The new federal plan promises to lift 650,000 Canadians out of poverty by 2019, and to cut Canada’s poverty rate in half by 2030. This will take the national poverty rate from its current 12 per cent to 10 per cent in 2019 and six per cent in 2030. 

The federal plan also provides Canada’s first-ever official poverty line, accompanied by a “dashboard” of poverty indicators which will be constantly updated and shared online. Using the government’s in-house Market Basket Measure, the poverty line will be set separately in 50 different regions of the country according to the amount of money needed to purchase housing, transportation, food and other essentials. Nationally, it averages out at $37,542 for a family of four.

The Dignity For All campaign didn’t get legislation that would entrench a right to housing, the third major plank of the campaign.

“I suppose two out of three ain’t bad,” Gunn said. “We’ll keep working. Today was a step ahead.”

As raw numbers, the goals announced by Duclos may sound ambitious to Canadians who haven’t followed the issue closely, said Gunn. But they are, in fact, a bare minimum.

“This goal is what Canada agreed to in signing the (United Nations) Sustainable Development Goals,” Gunn said.

While the federal government has said it wants to move ahead on poverty reduction, Ontario’s new provincial government has pressed pause. At the end of July the Conservatives cut a planned September increase to welfare rates in half and cancelled the previous government’s experiment with a basic income system.

The basic income pilot project  was tracking what would happen to 4,000 people on welfare if they had a guaranteed minimum income and knew that additional earnings would not be automatically and immediately clawed back.

“No strings attached payments is not the answer Ontario families need,” said a release from the Ministry of Children, Community and Social Services.

“Ontario’s current social assistance programs have failed to adequately address the challenge of lifting people out of poverty. That is why we support the Basic Income Pilot,” the Ontario Regional Council of the Society of St.
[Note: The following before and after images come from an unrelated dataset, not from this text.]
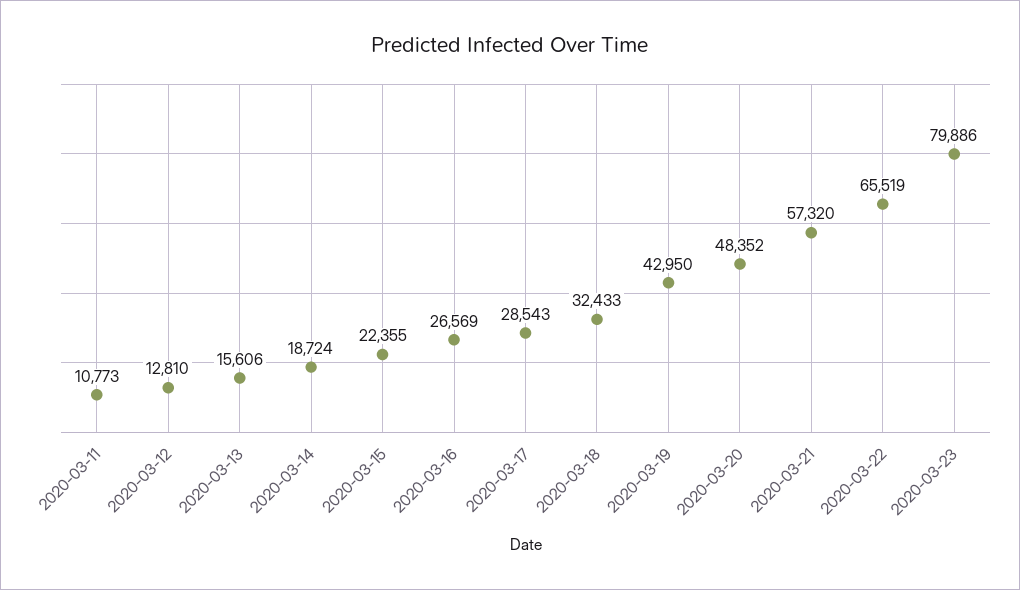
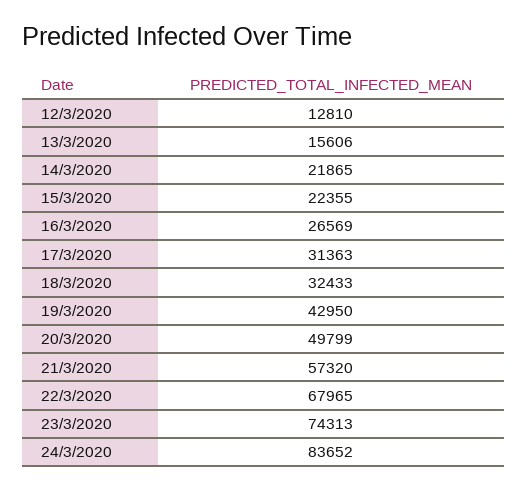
2020-03-11: 10773 -> none
2020-03-14: 18724 -> 21865
2020-03-17: 28543 -> 31363
2020-03-20: 48352 -> 49799
2020-03-22: 65519 -> 67965
2020-03-23: 79886 -> 74313
24/3/2020: none -> 83652

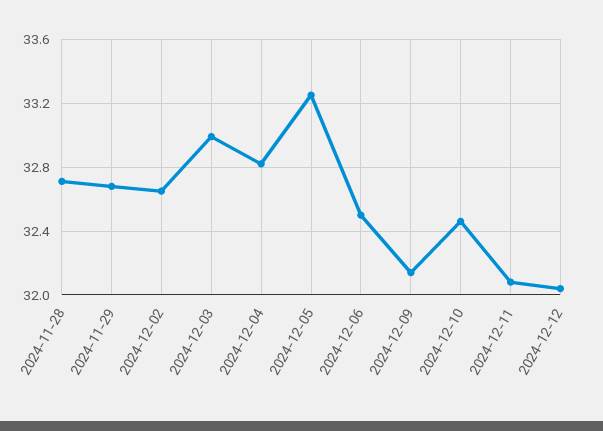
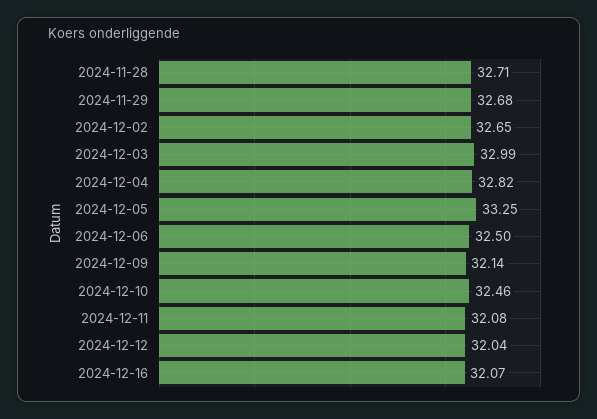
2024-12-16: none -> 32.07

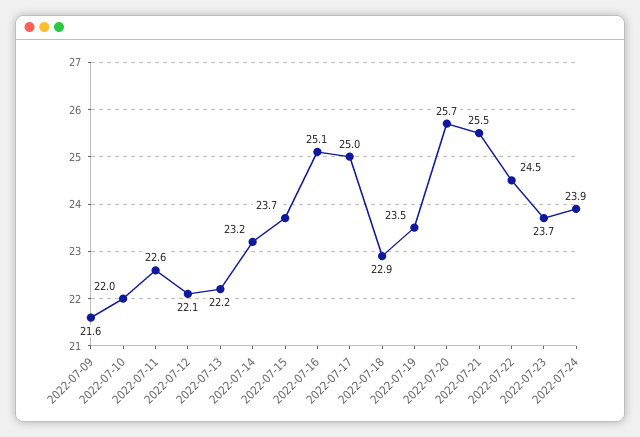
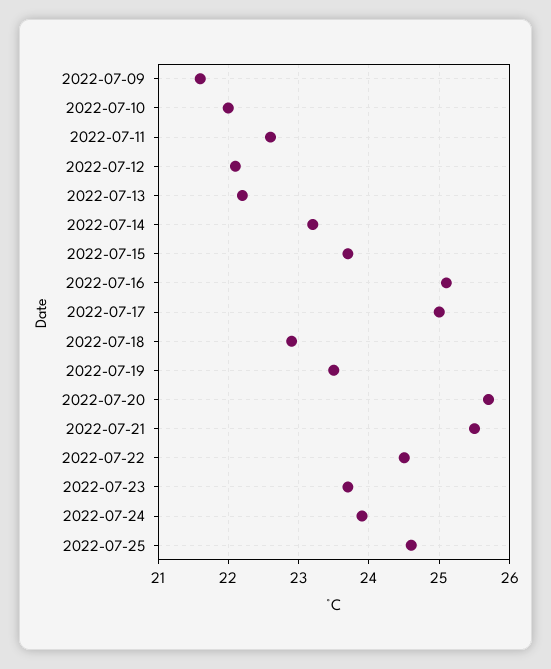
2022-07-25: none -> 24.6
Vincent de Paul wrote in a letter to Premier Doug Ford.

The Vincentians argued that the three-year basic income pilot was in line with the Conservative government’s stated goal of moving people toward self-sufficiency.

“Since the program is designed to help people live independently of government assistance and reduce the costly bureaucracy of the present social assistance regime, it is in fact in perfect compliance with the government’s stated goal of ‘getting people back on track,’” said the letter to Ford. “Cancelling this program prematurely, before research data has been collected and analyzed is a waste of taxpayers’ money.”

The cancellation prompted four residents from Lindsay, Ont., to file a class-action lawsuit for breach of contract against the government on Aug. 27

“The government said that within 100 days they will come up with their own plan. OK, every government wants to put its own stamp on things,” said Panozzo. “(Social Services Minister Lisa) MacLeod said they don’t want to create a system that’s going to keep people in poverty. Well, nobody does.”

Separate from the basic income experiment, a three-year program of welfare reform, based on a report by St. Michael’s Hospital family doctor and researcher Dr. Gary Bloch, would have increased welfare rates 23 per cent over the next three years. The so-called “Roadmap” was intended to make up for the fact that despite an inflation rate of 26.2 per cent from 1994 to 2005, there were no increases in welfare and in 1995 rates were cut 21.6 per cent. Currently a single person on Ontario Works receives $721 per month.

Panozzo hopes that the “Roadmap” and the years of research behind its program of welfare red tape reforms finds its way into the government’s plans.

“All those things that were supposed to kick in starting in September through December, I guess they’re not going to kick in now,” said Panozzo. “I can only hope that they will incorporate those suggested changes that will improve OW (Ontario Works) and ODSP (Ontario Disability Support Program).”